Moreover, meeting ARC Loan program standards for viability in a weak economy has been problematic, says Ann Kayman, the chief executive of New York Grant Company, a small business funding consultancy in New York. “It’s fairly rare to find a [small] business that was operating in the black in the past couple years,” she says.
Mark Truman, the executive director of Omniac Education, a tutoring service in Albuquerque, N.M., was turned down for an ARC loan because of dismal profits in 2008. “It seems like the [qualification] for getting the SBA loan is not needing one,” he says. “It’s not about my business. It’s not about Wells Fargo. It’s about a poorly designed program.”

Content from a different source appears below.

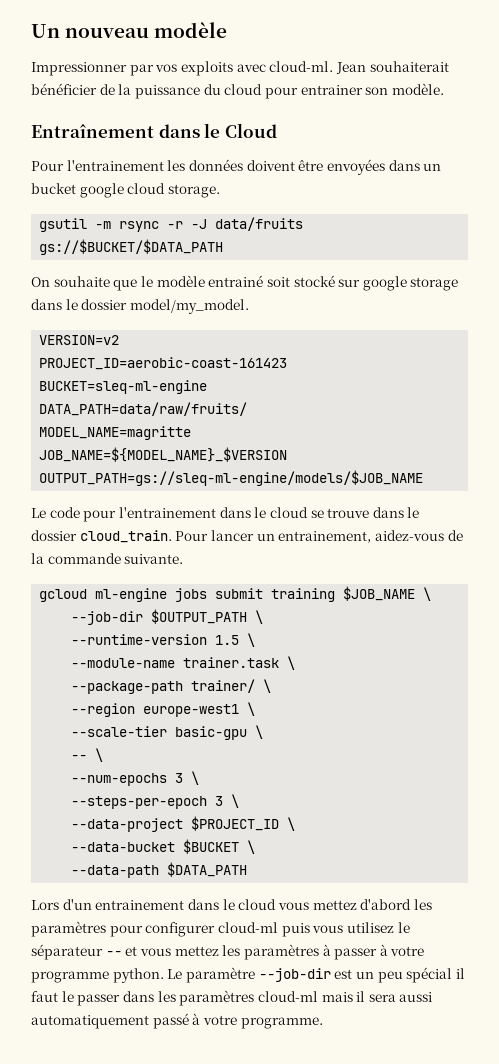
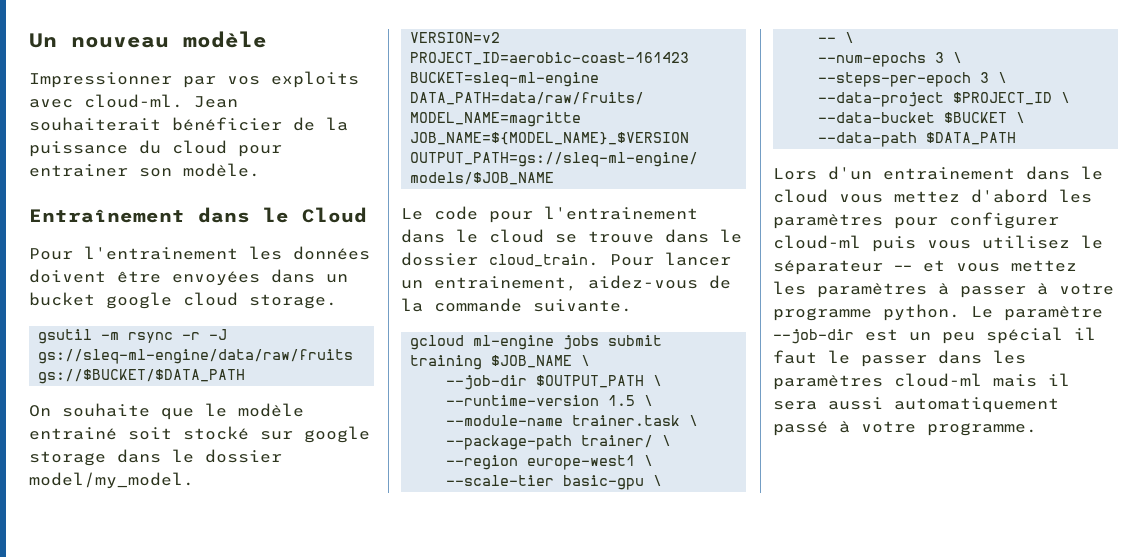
[215,217,304,231] data/fruits -> [38,349,354,364] gs://sleq-ml-engine/data/raw/fruits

Although the SBA attempted to clarify the program by issuing new guidance this week, business owners and lenders remain confused by the program, Mulcahy says. “What the stimulus package did was put in too many controls and not enough money for the bankers to get in,” he says. And given that the ARC Loan program is temporary, a number of banks consider the incentives for administering the program to be insignificant, Mulcahy says.
Still, the SBA is making progress. With approved ARC loans totaling more than $60.1 million, or roughly a quarter of the allotted amount dedicated by the government, “we’re encouraged,” says Jonathan Swain, an SBA spokesman. “We expect that the program will be fully utilized before the statutory deadline of Sept. 30, 2010.”